The Recession Is Over!
(http://www.slate.com/id/2222742/pagenum/all/)
What America's best economic forecaster is saying.
By Daniel Gross

Posted Tuesday, July 14, 2009, at 11:29 AM ET

Could our long national nightmare be over? The economic contraction, this Great Recession, began in December 2007, and there's no apparent end in sight. As the unemployment rate has spiked (http://www.bls.gov/news.release/empsit.nr0.htm), analysts have thrown cold water on Federal Reserve Chairman Ben Bernanke's March sighting of "green shoots." (http://www.cbsnews.com/stories/2009/03/12/60minutes/main4862191.shtml) The stock market's spring rally has fizzled (http://finance.yahoo.com/echarts?s=%5EGSPC%23symbol=%5EGSPC;range=6m).

But in this season of doubt, I'm prepared to declare that the recession is really, most probably over. Why?
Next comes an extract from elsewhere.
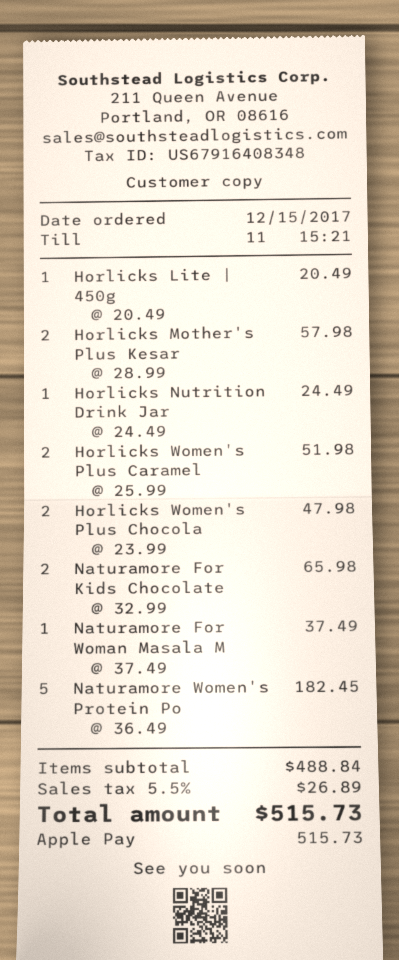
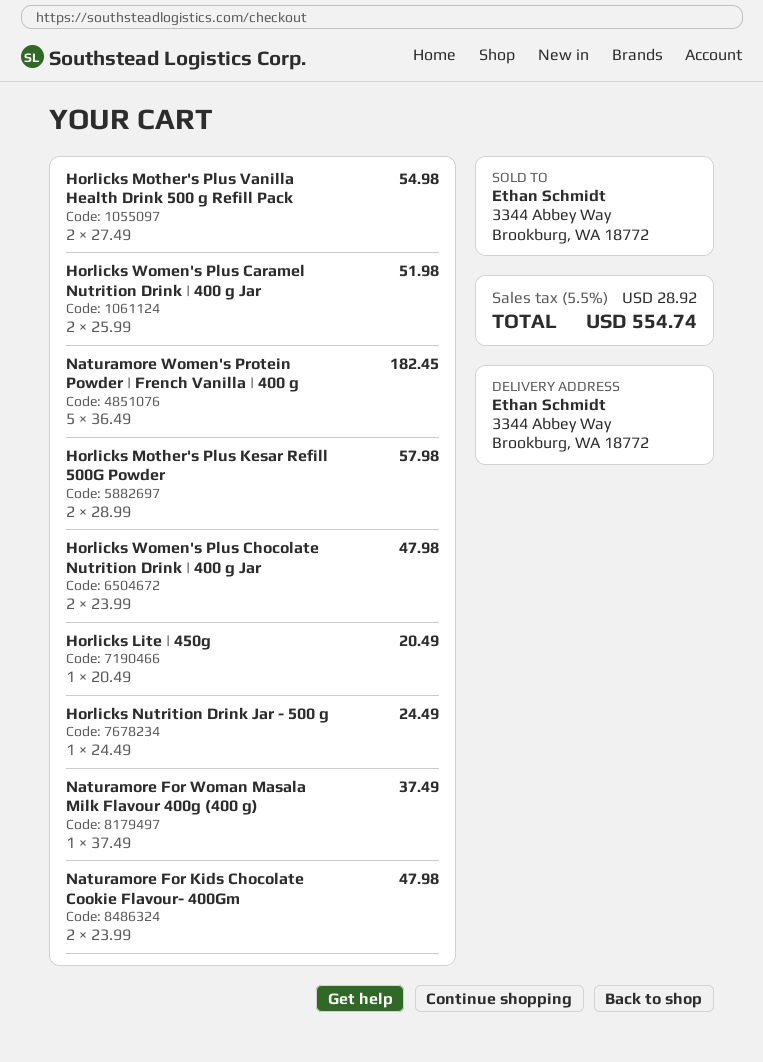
Naturamore For Kids Chocolate: 2 x 32.99 = 65.98 -> 2 x 23.99 = 47.98
Horlicks Mother's Plus Vanilla Health Drink 500 g Refill Pack: none -> 2 x 27.49 = 54.98
tax: 5.5% = 26.89 -> 5.5% = 28.92
total: 515.73 -> 554.74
Well, it's not because the economists surveyed (http://online.wsj.com/article/SB124708099206913393.html) by the Wall Street Journal believe it'll end in this quarter. (These guys wouldn't know an economic inflection point if it hit them upside the head. All through 2008, when the economy was contracting, they projected growth for the year.)

No, two of the best and most objective forecasters, who are not connected to investment banks or to the CNBC noise machine, have recently called the upturn. Macroeconomic Advisers, the St. Louis-based consulting firm that compiles a monthly GDP index, reported to its clients Monday that while second-quarter GDP was tracking at negative 0.1 percent (recession), the third quarter was tracking at 2.4 percent growth.

The folks at the Economic Cycles Research Institute (http://www.businesscycle.com/) agree enthusiastically. It's not because they've detected green pea shoots in Central Park. Rather, it's because we've seen the three P's, says Lakshman Achuthan, managing director at ECRI, which has been studying business cycles for decades and was one of the few outfits to call the last two recessions with any degree of accuracy.

The economic data that get the most play in the news— unemployment, retail sales—are coincident or lagging indicators and historically have not revealed much about directional changes in the economy. ECRI's proprietary methodology breaks down indicators into a long-leading index, a weekly leading index, and a short-leading index. "We watch for turning points in the leading indexes to anticipate turning points in the business cycle and the overall economy," says Achuthan. It's tough to recognize transitions objectively "because so often our hopes and fears can get in the way." To prevent exuberance and despair from clouding vision, ECRI looks for the three P's: a pronounced rise in the leading indicators; one that persists for at least three months; and one that's pervasive, meaning a majority of indicators are moving in the same direction.

The long-leading index—which goes back to the 1920s and doesn't include stock prices but does include measures related to credit, housing, productivity, and profits—hits bottom and starts to climb about six months before a recession ends. The weekly leading index calls directional shifts about three to four months in advance. And the short-leading index, which includes stock prices and jobless claims, is typically the last to turn up.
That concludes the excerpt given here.